[Saved data entries]
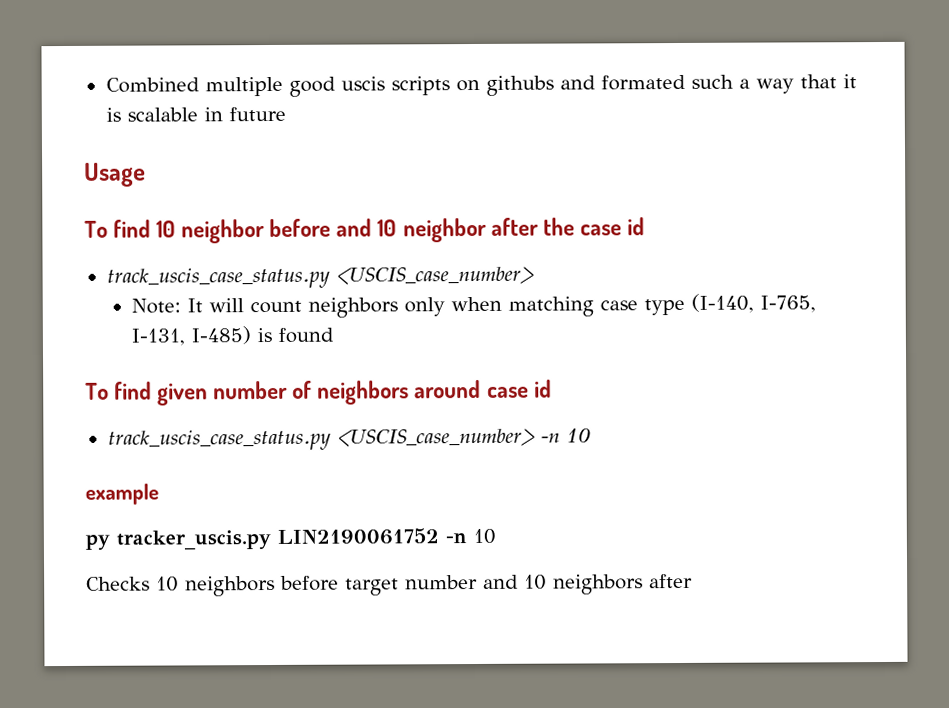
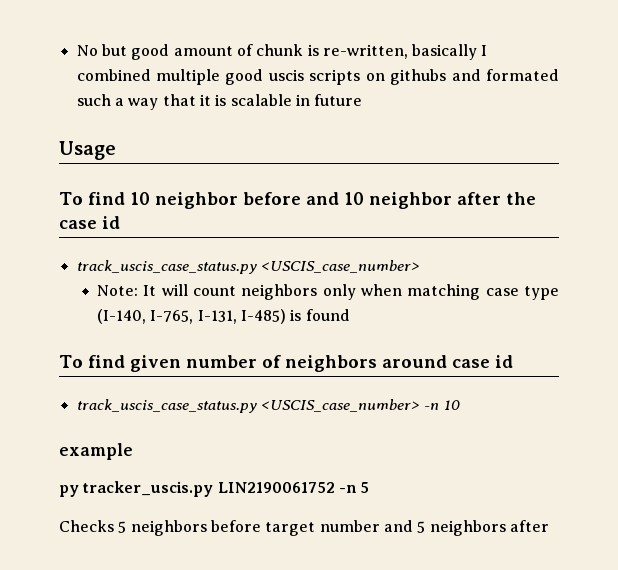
[105,77,200,93] Combined -> [76,44,488,60] [76,69,151,81] No but good amount of chunk is re-written, basically I combined
[473,528,496,545] 10 -> [360,482,370,493] 5
[156,576,179,592] 10 -> [118,521,127,533] 5
[524,574,547,590] 10 -> [417,521,426,533] 5

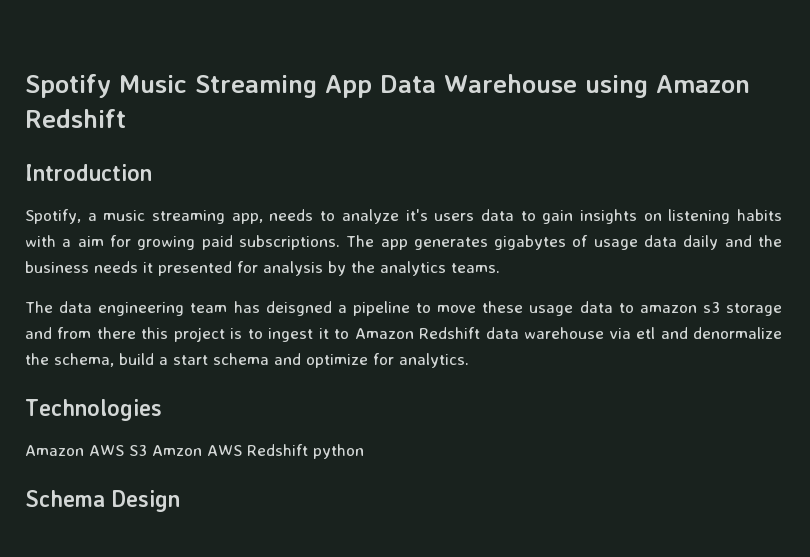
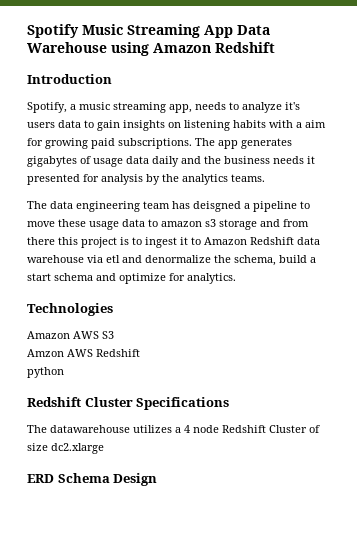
(147, 450) none -> (114, 335) //
(308, 450) none -> (140, 353) //
(364, 451) none -> [27,397,230,410] [27,425,320,433] [27,443,104,454] [27,474,54,483] Redshift Cluster Specifications // The datawarehouse utilizes a 4 node Redshift Cluster of size dc2.xlarge // ERD

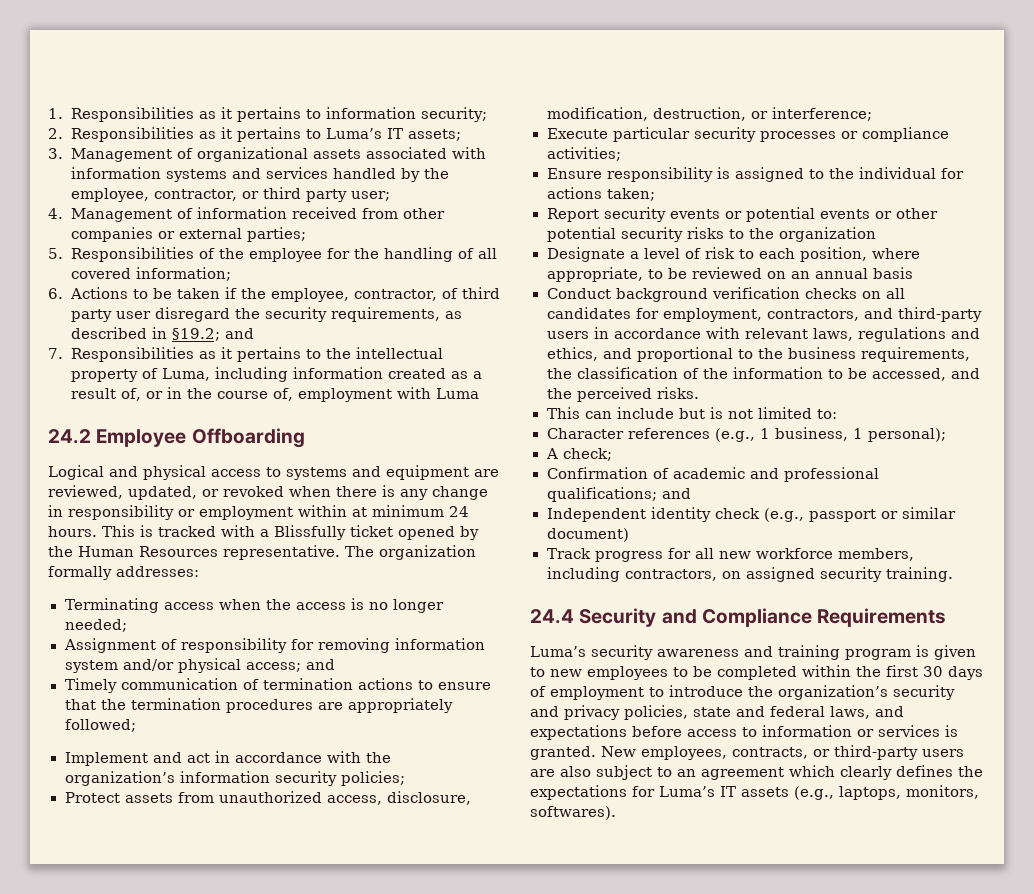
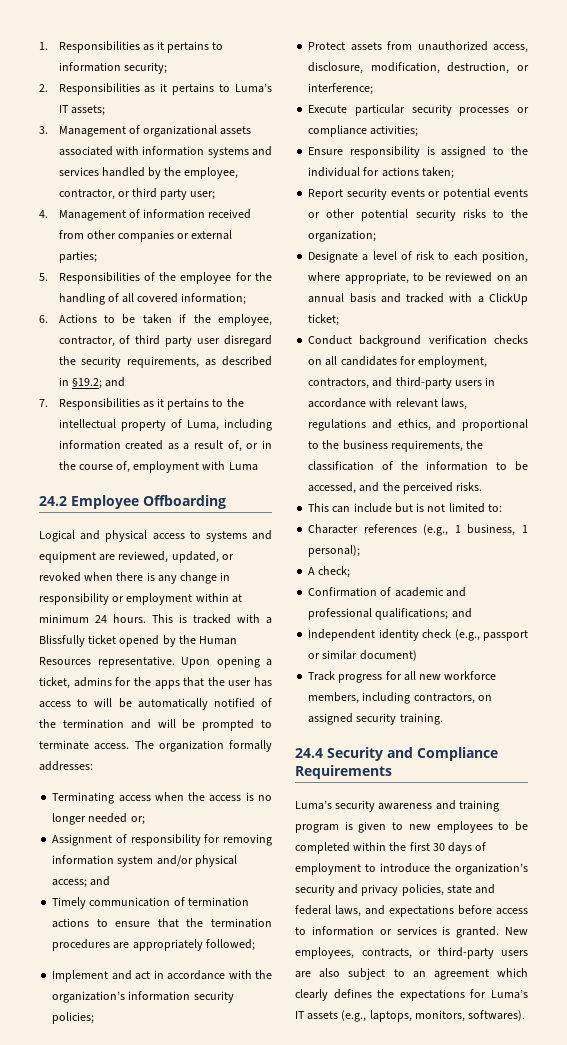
(340, 552) none -> [181,656,272,668] [39,677,272,689] [39,698,272,710] [39,719,272,731] [39,740,130,750] Upon opening a ticket, admins for the apps that the user has access to will be automatically notified of the termination and will be prompted to terminate access.
[64,619,127,632] needed; -> [88,813,145,825] needed or;
[778,227,876,242] organization -> [308,230,377,242] organization;
(913, 273) none -> [380,293,528,305] [308,314,340,326] and tracked with a ClickUp ticket;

### PROBLEM DESCRIPTION
The reply should contain all of the data above, word for word, with no pictures.

### TASK SOLUTION
[105,77,200,93] Combined -> [76,44,488,60] [76,69,151,81] No but good amount of chunk is re-written, basically I combined
[473,528,496,545] 10 -> [360,482,370,493] 5
[156,576,179,592] 10 -> [118,521,127,533] 5
[524,574,547,590] 10 -> [417,521,426,533] 5

(147, 450) none -> (114, 335) //
(308, 450) none -> (140, 353) //
(364, 451) none -> [27,397,230,410] [27,425,320,433] [27,443,104,454] [27,474,54,483] Redshift Cluster Specifications // The datawarehouse utilizes a 4 node Redshift Cluster of size dc2.xlarge // ERD

(340, 552) none -> [181,656,272,668] [39,677,272,689] [39,698,272,710] [39,719,272,731] [39,740,130,750] Upon opening a ticket, admins for the apps that the user has access to will be automatically notified of the termination and will be prompted to terminate access.
[64,619,127,632] needed; -> [88,813,145,825] needed or;
[778,227,876,242] organization -> [308,230,377,242] organization;
(913, 273) none -> [380,293,528,305] [308,314,340,326] and tracked with a ClickUp ticket;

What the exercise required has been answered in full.